Pre-train PEGASUS model from scratch

Hi @sgugger ,
I want to do a pre-training PEGASUS model from scratch, can you five me some suggestion?

First, can I do this approach (How to train a new language model from scratch using Transformers and Tokenizers) to train this model from scratch?
Secondly, how can I control the <mask_1> tokens to mask sentences (GSG objective)? And how can I specify the strategy of masking sentences like the selected one in PEGASUS paper?

Thank you very much!

2 Likes

Can anyone give me some suggestion?

I think you can start from here to finetune pegausus on the language you want, you should choose causal language modeling for pegasus if i’m not mistaken

I don’t think you.
Beside MLM objective like BERT-based models, PEGASUS has another special training objective called GSG and that make it powerful for abstractive text summarization.

I want to archive that powerful model for my language :slight_smile:

1 Like

I dont think pre-training Pegasus is supported still.

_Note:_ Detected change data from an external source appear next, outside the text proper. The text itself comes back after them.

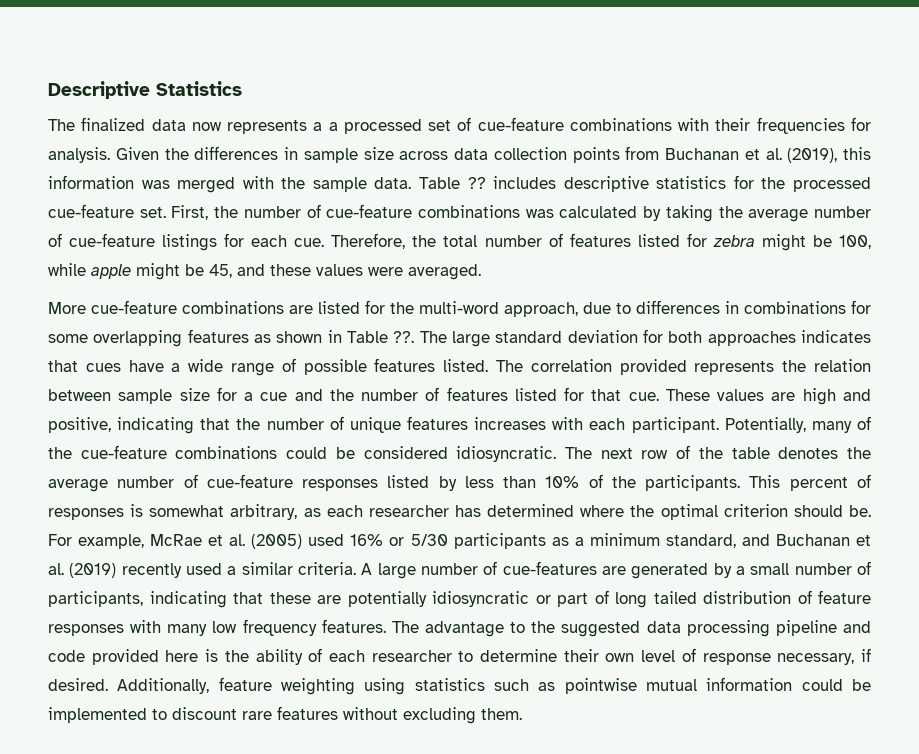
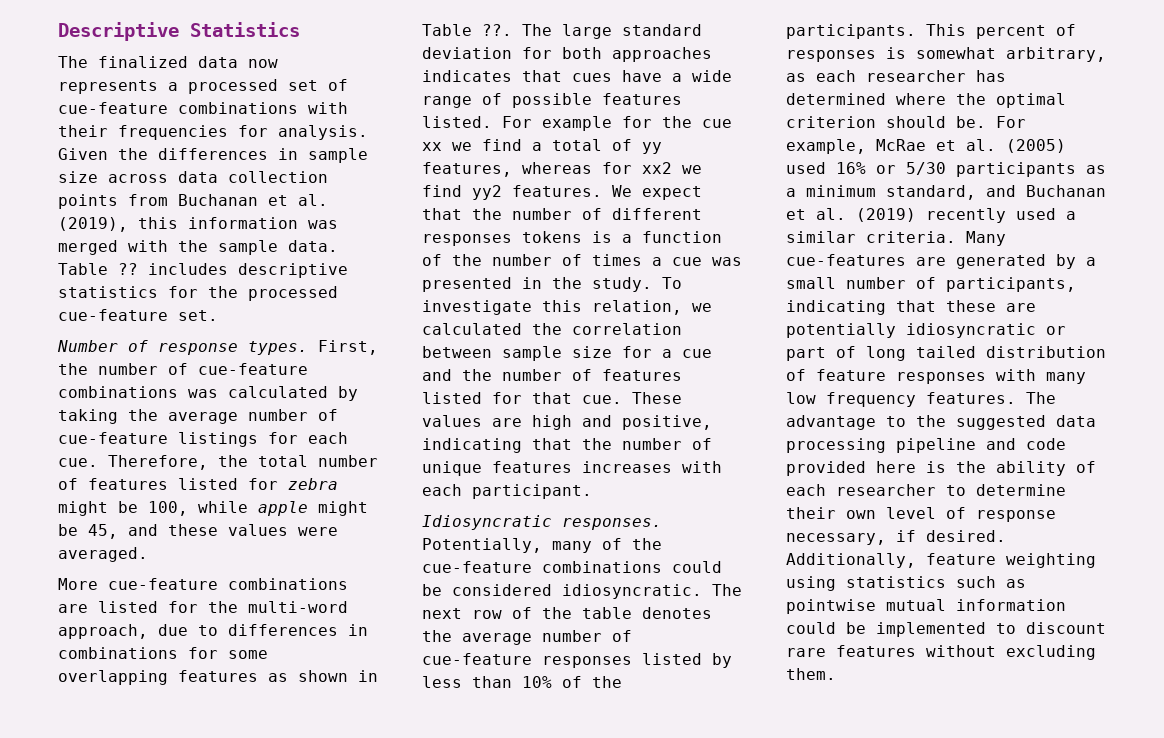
- The finalized data now represents a a processed set of cue-feature combinations with their frequencies for analysis.
+ The finalized data now represents a processed set of cue-feature combinations with their frequencies for analysis.
- Table ?? includes descriptive statistics for the processed cue-feature set. First, the number of cue-feature combinations was calculated by taking the average number of cue-feature listings for each cue.
+ Table ?? includes descriptive statistics for the processed cue-feature set.
+ Number of response types. First, the number of cue-feature combinations was calculated by taking the average number of cue-feature listings for each cue.
- The correlation provided represents the relation between sample size for a cue and the number of features listed for that cue.
+ For example for the cue xx we find a total of yy features, whereas for xx2 we find yy2 features. We expect that the number of different responses tokens is a function of the number of times a cue was presented in the study. To investigate this relation, we calculated the correlation between sample size for a cue and the number of features listed for that cue.
- These values are high and positive, indicating that the number of unique features increases with each participant. Potentially, many of the cue-feature combinations could be considered idiosyncratic.
+ These values are high and positive, indicating that the number of unique features increases with each participant.
+ Idiosyncratic responses. Potentially, many of the cue-feature combinations could be considered idiosyncratic.
- A large number of cue-features are generated by a small number of participants, indicating that these are potentially idiosyncratic or part of long tailed distribution of feature responses with many low frequency features.
+ Many cue-features are generated by a small number of participants, indicating that these are potentially idiosyncratic or part of long tailed distribution of feature responses with many low frequency features.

I would also be interested in this :slight_smile:

@patrickvonplaten
In order to implement the PEGASUS pretraining objective ourselves, could we follow the same approach you suggested for mBART ?
This means by adapting to the objective presented in the paper it would become:

from transformers import PegasusTokenizer, PegasusForConditionalGeneration, PegasusConfig

tok = PegasusTokenizer.from_pretrained("google/pegasus")
model = PegasusForConditionalGeneration(PegasusConfig())

input_string = ["Pegasus is <mask_2> . <mask_1> it <mask_2> the model ."
decoder_input_string = "<s> It is pure white ."
labels_string = "It is pure white . <eos>"

input_ids = tok(input_string, add_special_tokens=False, return_tensors="pt").input_ids
decoder_input_ids =tok(decoder_input_string, add_special_tokens=False, return_tensors="pt").input_ids
labels = tok(labels_string, add_special_tokens=False, return_tensors="pt").input_ids
 
loss = model(input_ids=input_ids, decoder_input_ids=decoder_input_ids, labels=labels)[0]

Naturally, to automate it for pretraining one should implement the mask selection procedure of the dataset (top ROUGE sentences).
Then, the loss we compute would be put in the method _step.
Is this reasonable or I’m missing something ?